O Ministério Público de São Paulo instaurou inquérito civil para investigar as internações involuntárias de usuários de drogas da Cracolândia. Para o promotor Arthur Pinto Filho, que abriu o inquérito, as internações devem ser consideradas medidas excepcionais, ou seja, só poderiam ser utilizadas quando comprovada a impossibilidade de utilização de outras alternativas terapêuticas previstas na rede de atenção à saúde.
A internação involuntária ocorre quando não há o consentimento do usuário, mas atendendo a um pedido de um familiar ou responsável legal. Essa medida está prevista em lei, que foi sancionada pelo presidente da República Jair Bolsonaro em 2019. Para que ela ocorra, no entanto, é necessária uma autorização médica e também de um familiar ou responsável legal.
Ainda segundo a lei, a internação involuntária deve ocorrer no prazo de tempo necessário para a desintoxicação do paciente, sendo um máximo de 90 dias. Todas as internações e altas devem ser informadas ao Ministério Público, à Defensoria Pública e a outros órgãos de fiscalização em até 72 horas.
Desde abril, a prefeitura de São Paulo informou já ter internado involuntariamente 22 pessoas.
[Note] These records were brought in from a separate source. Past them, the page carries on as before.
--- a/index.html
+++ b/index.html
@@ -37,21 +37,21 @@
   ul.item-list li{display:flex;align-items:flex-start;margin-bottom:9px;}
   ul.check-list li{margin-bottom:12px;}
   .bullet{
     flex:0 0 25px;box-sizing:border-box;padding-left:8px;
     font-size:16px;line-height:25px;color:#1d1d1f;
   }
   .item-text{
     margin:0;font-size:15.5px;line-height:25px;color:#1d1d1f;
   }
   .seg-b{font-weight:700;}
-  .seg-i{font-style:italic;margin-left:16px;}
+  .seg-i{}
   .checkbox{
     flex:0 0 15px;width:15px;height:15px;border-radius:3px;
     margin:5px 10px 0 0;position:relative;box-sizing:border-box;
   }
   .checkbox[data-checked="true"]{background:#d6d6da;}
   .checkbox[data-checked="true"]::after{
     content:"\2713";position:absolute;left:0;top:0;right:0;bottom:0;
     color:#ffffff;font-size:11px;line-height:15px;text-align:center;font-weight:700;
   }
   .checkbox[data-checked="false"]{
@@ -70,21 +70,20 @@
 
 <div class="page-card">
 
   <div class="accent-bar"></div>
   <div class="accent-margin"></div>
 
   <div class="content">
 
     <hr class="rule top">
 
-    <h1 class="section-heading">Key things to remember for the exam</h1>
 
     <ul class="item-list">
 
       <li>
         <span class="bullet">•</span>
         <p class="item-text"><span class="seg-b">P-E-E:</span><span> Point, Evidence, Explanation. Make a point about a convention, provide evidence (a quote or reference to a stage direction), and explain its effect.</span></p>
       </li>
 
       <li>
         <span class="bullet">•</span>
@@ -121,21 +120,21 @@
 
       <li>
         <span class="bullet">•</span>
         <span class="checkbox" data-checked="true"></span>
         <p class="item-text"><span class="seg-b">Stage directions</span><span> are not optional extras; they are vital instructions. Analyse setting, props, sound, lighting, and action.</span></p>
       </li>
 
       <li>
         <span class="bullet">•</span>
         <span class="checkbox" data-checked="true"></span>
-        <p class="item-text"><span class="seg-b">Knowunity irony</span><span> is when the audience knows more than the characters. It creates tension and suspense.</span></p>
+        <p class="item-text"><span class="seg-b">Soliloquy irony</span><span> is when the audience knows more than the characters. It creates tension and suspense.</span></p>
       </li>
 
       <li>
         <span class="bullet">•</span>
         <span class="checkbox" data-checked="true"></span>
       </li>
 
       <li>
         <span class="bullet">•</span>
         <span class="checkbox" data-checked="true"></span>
Agora o Ministério Público pretende saber se essas internações foram legais, já que o órgão não recebeu as informações sobre elas, como está previsto em lei. Por meio desse inquérito, o promotor solicitou que a Secretaria de Saúde informe a relação de todas as pessoas que foram internadas de forma voluntária (com consentimento do usuário) ou involuntária.
Hospital Bela Vista
O prefeito Ricardo Nunes disse que os usuários internados de forma involuntária estão sendo tratados no Hospital Bela Vista, no centro da capital paulista, hospital municipal de referência para atendimento da população em situação de rua. Em junho, o Conselho Regional de Medicina do Estado de São Paulo (Cremesp) informou ter ido até o hospital para avaliar as condições e a infraestrutura que ele oferece. “Não cabe ao médico impor ou convencer qualquer pessoa a submeter-se a quaisquer tratamentos que não seja da livre e espontânea vontade do indivíduo”, disse nota do conselho.
No inquérito civil, o promotor pede que a direção do hospital municipal informe a quantidade de leitos disponíveis para atendimento de saúde mental. Ele deve ouvir funcionários do hospital próxima segunda-feira (20).
Procurada pela Agência Brasil, a Secretaria Municipal da Saúde de São Paulo informou que, neste momento, estão sendo providenciados todos os trâmites burocráticos que foram exigidos pelo Ministério Público para realizar o cadastro dos pacientes internados no Hospital Bela Vista – Santa Dulce dos Pobres. “Assim que o processo for finalizado, todos os dados sobre as internações serão fornecidos ao MP”, informa a nota da secretaria.
Ainda segundo a secretaria, o hospital é uma unidade referenciada também para o tratamento da covid-19, com 88 leitos de clínica geral e 10 de psiquiatria.
Apesar de previstas em lei, as internações involuntárias são alvo de críticas da Organização Mundial da Saúde (OMS). Para a OMS, o tratamento para a dependência química deve ser feito prioritariamente de forma voluntária e com consentimento do usuário e o confinamento involuntário só deveria ocorrer como medida emergencial. Especialistas, movimentos que atuam com essa população e o Conselho Regional de Psicologia (CRP) de São Paulo também são críticos a esse modelo. “Reiteramos que um tratamento coercitivo, que ignora a dor e o sofrimento já vividos por essas pessoas em situações de extrema vulnerabilidade, além de desumano, poucos frutos irá colher”, disse o conselho, em nota. “Essas pessoas não padecem apenas dos danos causados pelo uso das drogas, mas do desemprego e da falta de moradia, do acesso aos estudos, ao lazer e a alimentação”, escreveu o conselho.
Cracolândia
A nova Cracolândia surgiu em março deste ano, quando usuários migraram do entorno da Praça Júlio Prestes – onde permaneceu por cerca de 30 anos – para a Praça Princesa Isabel. Mas em maio, com uma grande operação policial realizada na Praça Princesa Isabel e que terminou com a morte de um homem, o fluxo se dispersou pela região central da capital. Desde então, as operações policiais têm sido frequentes para continuar dispersando os usuários que tentam se concentrar em alguma rua central.
A polícia e o governo paulista defendem que a dispersão facilita a abordagem aos usuários. Especialistas, no entanto, tem criticado as operações policiais, dizendo que elas não resolvem o problema e ainda prejudicam o trabalho das equipes de saúde e de assistência social. “O que eles estão fazendo é piorando o problema porque eles multiplicam o número de mini Cracolândias e de cenas de uso”, disse o pesquisador do Lab Cidade Aluizio Marino, em entrevista em maio para a Agência Brasil.